Things are turning around. It’s amazing how simple it is. Just like that, a hand reached in, and now things are turning around.

It goes like this: I’m going. (About my business and all that. And then) I’m caught. Something is cranking on the net around my body. (Tightening.) I’m lying in bed, in pain (pulled taut), thinking the only kinds of thoughts one can have when lying in bed (in a tightening net), which are: 

– Oh
– Ah
– It is terrible to be lying in bed thinking only oh and ah
– It is terrible to think one’s lot is terrible
– Oh—
– Terrible

Then: A gloved hand tugs on the mesh of the net. Cool metal wedges under it. Tug and severing of fiber. A crack of light through an upper window.

I find a spot out front and parallel park with ease. I remember to lock the doors. The parking meter greets me with a cheerful red blink. (Things are turning around.)



A wispy spiderweb hangs from the parking meter’s card reader, and just below the slot waits the little, gray spider. It disappears while I dig through my bag for my wallet. I’ve scared it away. 

I push my debit card into the slot, and when I pull it out, it’s stained with the flattened body of the spider, a smeared stick-figure on green plastic. 

Just when things had been turning around. Just like that. A hand reached in. A hand with green plastic. Into the dark recess. Oh—


And here I’ve come to my own dark recess. I’m not sure what I’m in for, but I’m told it will help. The receptionist points me down a long hall. It’s dark and damp, sloped downward. More of a tunnel. A cave. 

Lights ahead. Walls made of stone. Smell of earth. Drops of water dripping into little pools of water. I’m not sure how long I’ve been walking, dragging my fingertips along the rough stone walls. 
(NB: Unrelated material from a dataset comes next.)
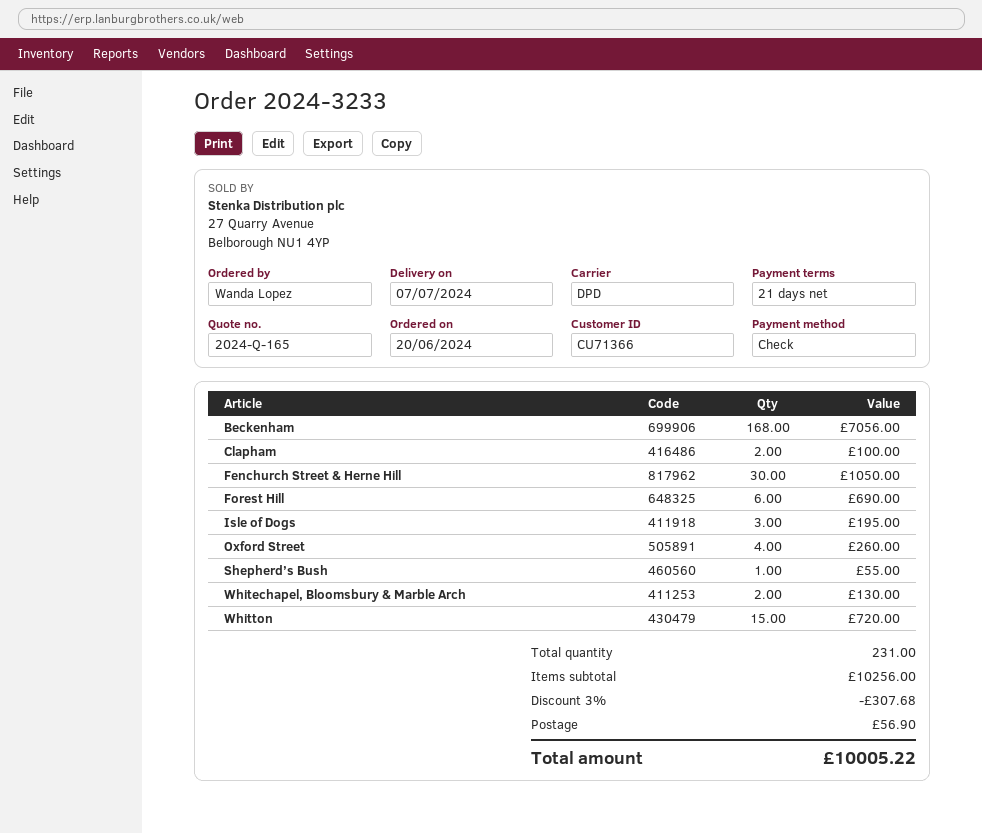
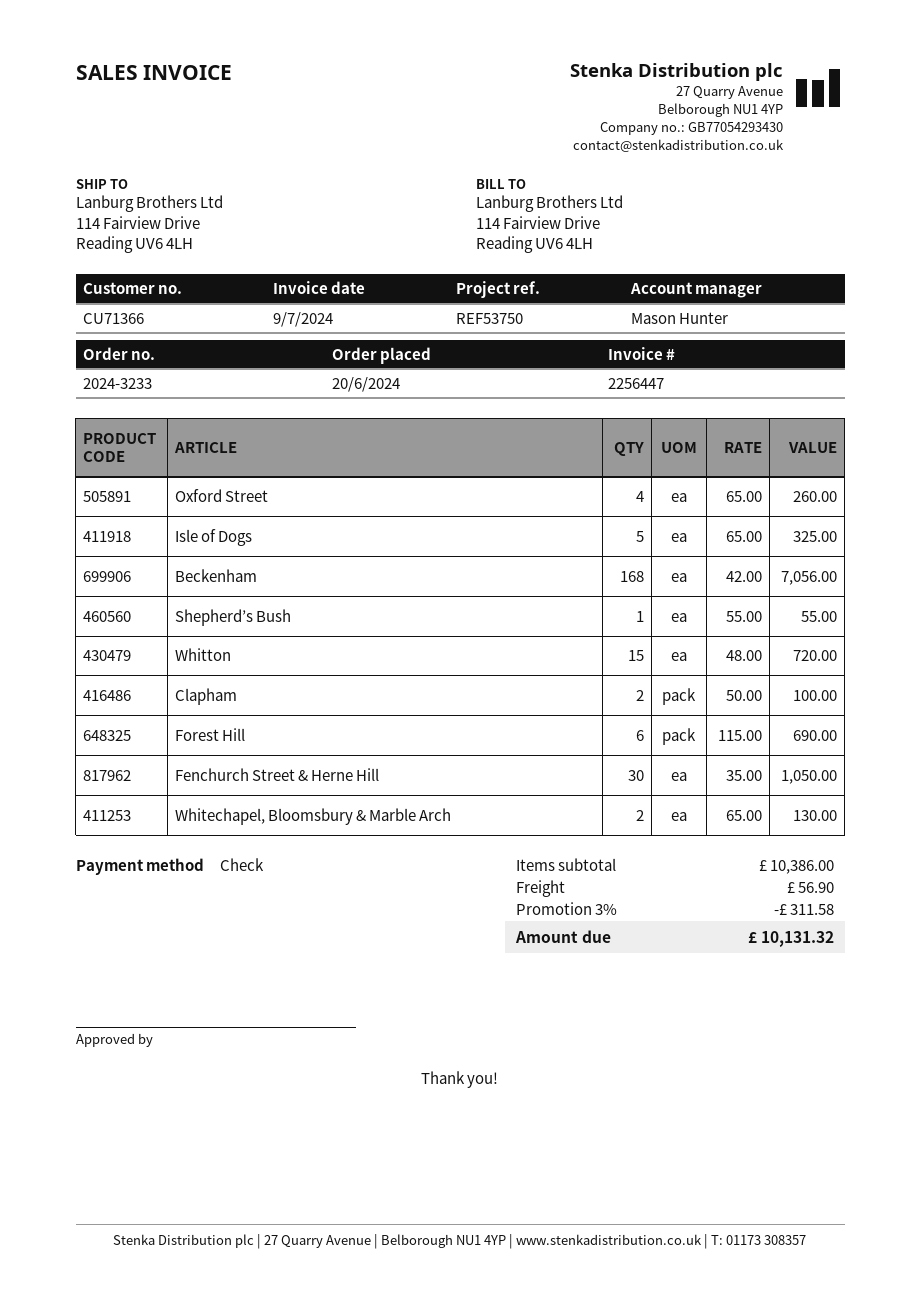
Isle of Dogs: 3 for 195.00 -> 5 for 325.00
subtotal: 10256.00 -> 10386.00
discount: 3% = 307.68 -> 3% = 311.58
total: 10005.22 -> 10131.32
I was in a cave once before. (Only once? I’m not sure.) Where was I? Can’t remember now. In a sea. I was swimming. There were several of us. And a woman—must have been the leader—she told us to swim into the cave. Said it would be too dark to see, and the current would carry us through, that we should let it carry us through, but to keep a hand to the wall, to feel our way along the wall, in the dark, and we would be carried through. On such soft assurances, I felt my way through.



And here I am, feeling my way through. Who knows how long it’s been. On such soft assurances. I’ve thought of turning around, but why give up now, just like that? I keep feeling my way in the dark, brushed occasionally by tendrils of knotted roots or ropes hanging from above. Occasionally, a light illuminates the ceiling that looks in places puckered and pocked, in others smooth and sewn together. 

What’s that there on the ceiling? A shadow? A portrait of a body in repose? Is there someone here? 

“Hello?” I call, expecting an echo to rebound from the cave walls. There is no echo. It sounds so dry, it’s like my voice has been sucked out in a vacuum. “Hello?” So dry it makes my ears itch. I’d turn around, but it’s so dark now. I wouldn’t know where to turn. 

But, wait. Something’s happened. Something is opening up. What. Something. I feel it, but. It’s opening up. Where? I grab my left hand in my right. Yes, that’s it. Something in my palm is opening up. A little rectangle at first, with edges smooth and cold as pewter. It widens to nearly the length of my palm. The pewter frame to my opened-up palm. 

I look into my hand, which has opened up to show its little green light. 



There was a time before this. 

When I wasn’t sluggish with ache, beached and heaving, yoked like a sea turtle in stray plastic and wandering terribly. Turning, turning. 

When I was aquamarine light in scratched glass, downy hairs and an arm bent at a crawl stroke angle, gliding into the water. Moss eyeing the emeralds. Soft humming from the cracks in the ice on the bay. Cool droplets on the clear shower door. All oh and ah was wonder. A landscape scene with figures held in ice. A shoe dropped from the deck onto the surface of the lake.



Out of the cave now. Oh—all light and gull, wave and briny wind. Carried through like a tune.

It takes a moment for my eyes to adjust. Mind the green rocks. They’re slippery.

Ah—there’s that shoe again. My whole life, it keeps washing back up. Same right shoe, laces undone. Every beach. Every body of water. I watched it fall once onto the surface of the lake. And it keeps coming back. Hello, shoe. 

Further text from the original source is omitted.